*Prompt*
What is needed is the run of lines from the one with "shipping: none -> 48.99" through the close of the data, set down exactly.

Change detection data
━━━━━━━━━━━━━━━━━━━━
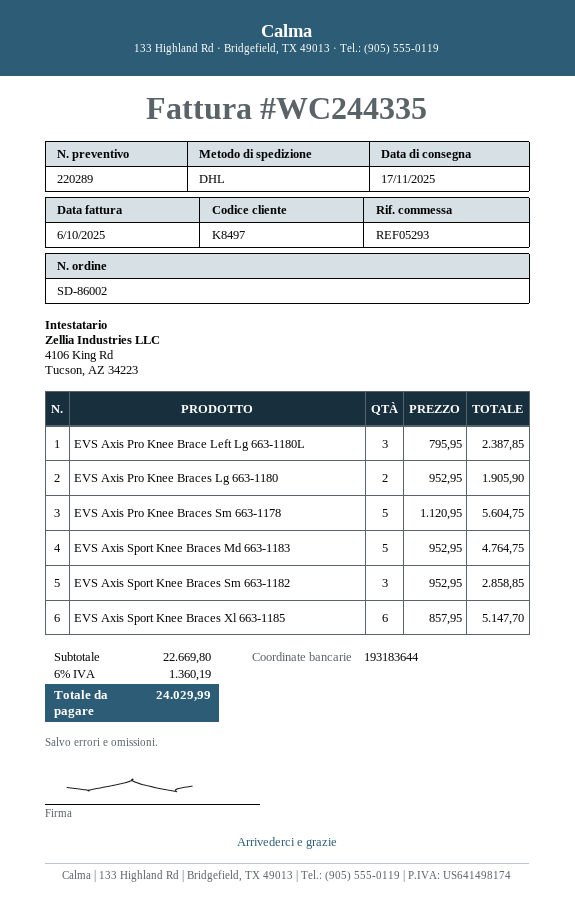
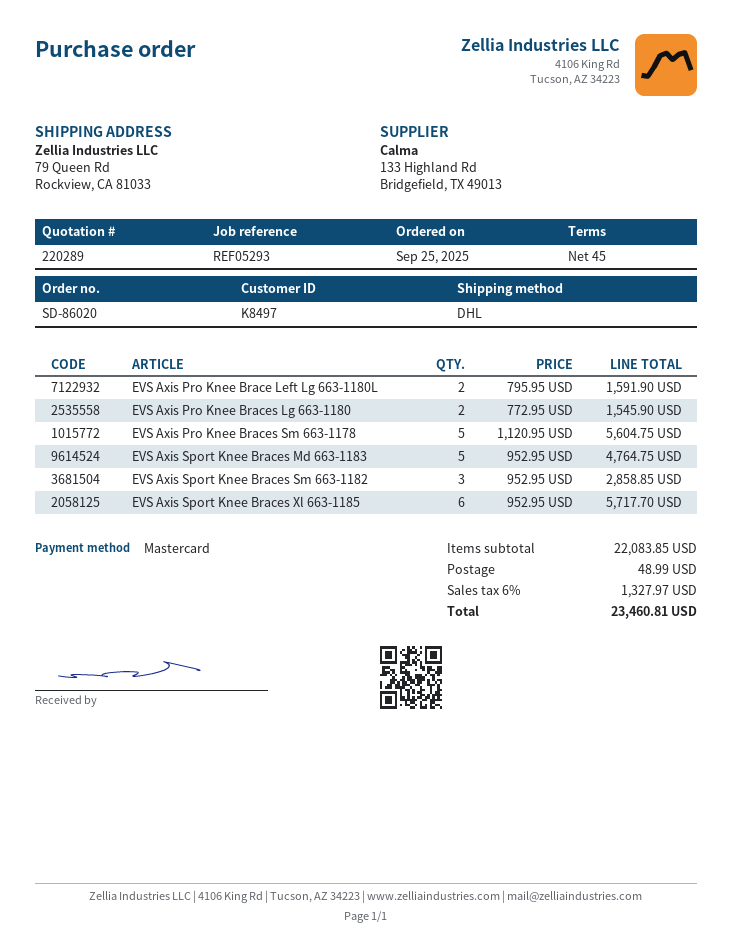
order number: SD-86002 -> SD-86020
EVS Axis Pro Knee Brace Left Lg 663-1180L: 3 x 795.95 = 2387.85 -> 2 x 795.95 = 1591.90
EVS Axis Pro Knee Braces Lg 663-1180: 2 x 952.95 = 1905.90 -> 2 x 772.95 = 1545.90
EVS Axis Sport Knee Braces Xl 663-1185: 6 x 857.95 = 5147.70 -> 6 x 952.95 = 5717.70
subtotal: 22669.80 -> 22083.85
shipping: none -> 48.99
tax: 6% = 1360.19 -> 6% = 1327.97
total: 24029.99 -> 23460.81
━━━━━━━━━━━━━━━━━━━━
*Answer*
shipping: none -> 48.99
tax: 6% = 1360.19 -> 6% = 1327.97
total: 24029.99 -> 23460.81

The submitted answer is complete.